*** DATA PROVIDED

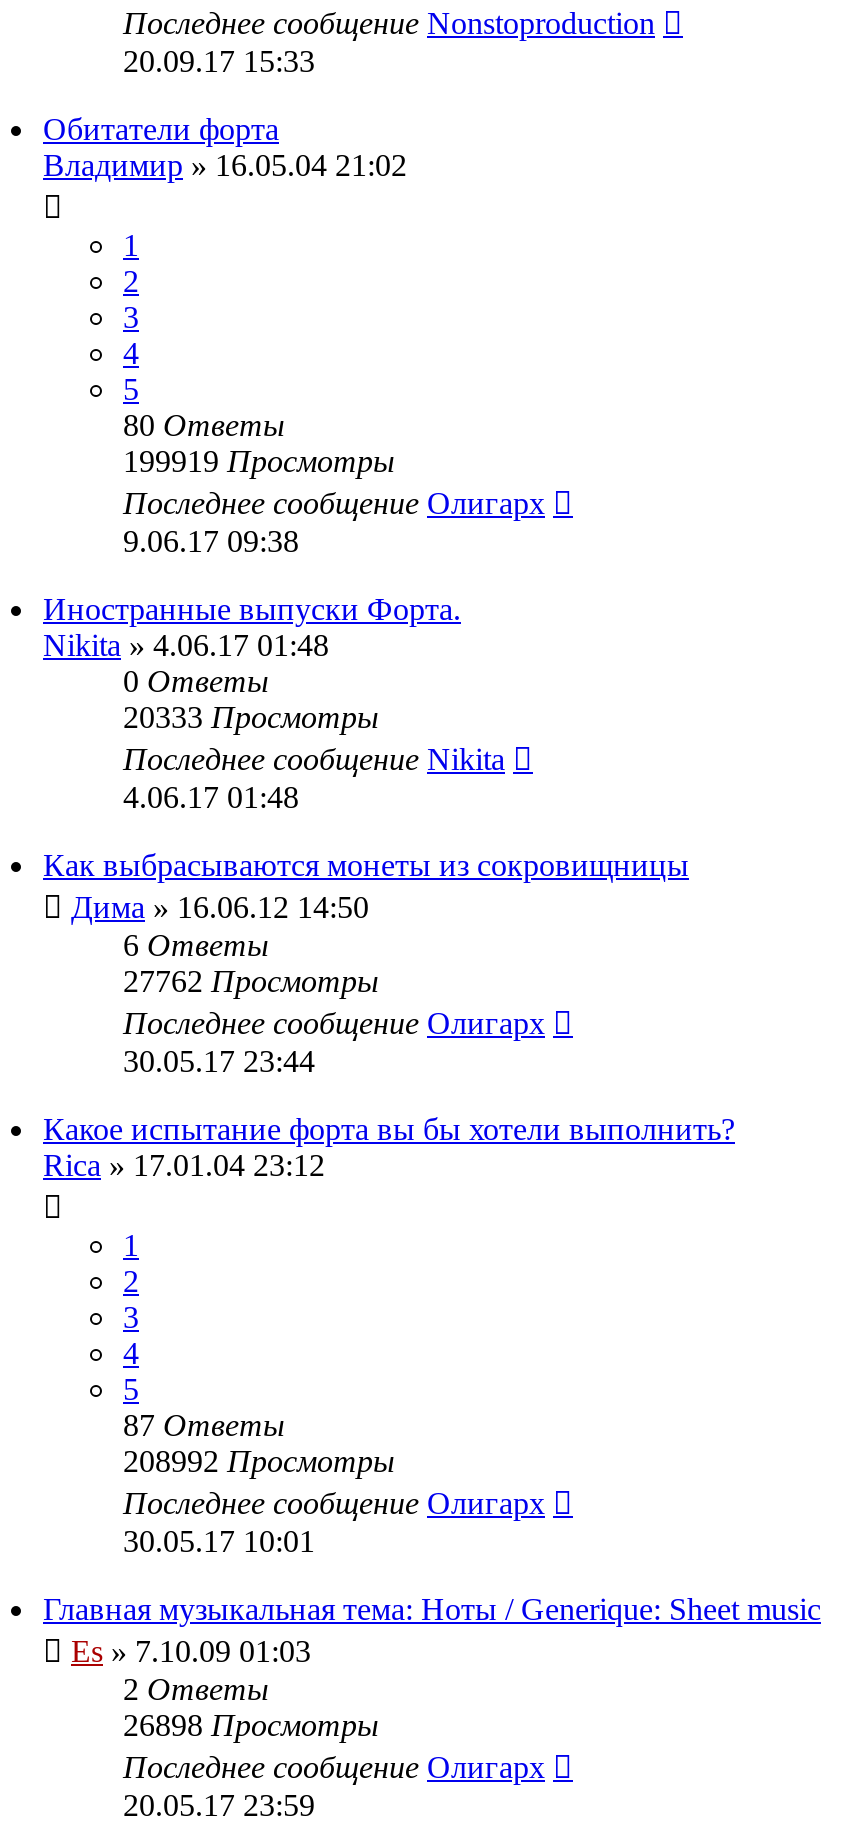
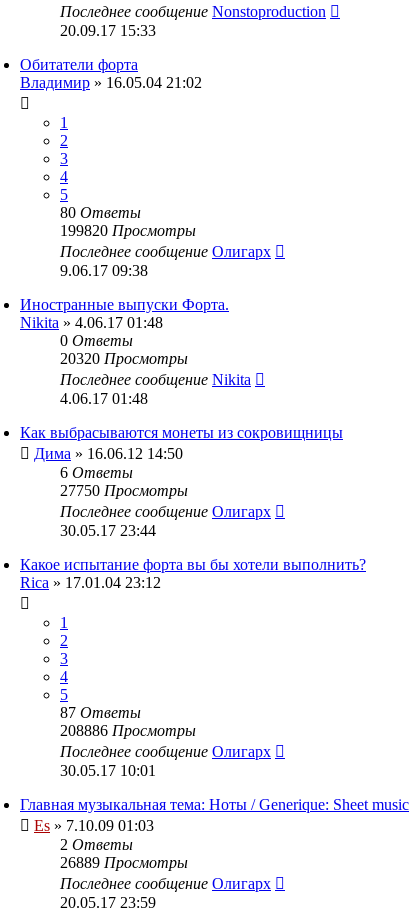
- 199919 Просмотры
+ 199820 Просмотры

- 20333 Просмотры
+ 20320 Просмотры

- 27762 Просмотры
+ 27750 Просмотры

- 208992 Просмотры
+ 208886 Просмотры

- 26898 Просмотры
+ 26889 Просмотры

******

• [PROBLEM REQUIREMENTS]: Word for word, quote the lines above. Omit the pictures.

• [SOLUTION TO THIS TASK]:
- 199919 Просмотры
+ 199820 Просмотры

- 20333 Просмотры
+ 20320 Просмотры

- 27762 Просмотры
+ 27750 Просмотры

- 208992 Просмотры
+ 208886 Просмотры

- 26898 Просмотры
+ 26889 Просмотры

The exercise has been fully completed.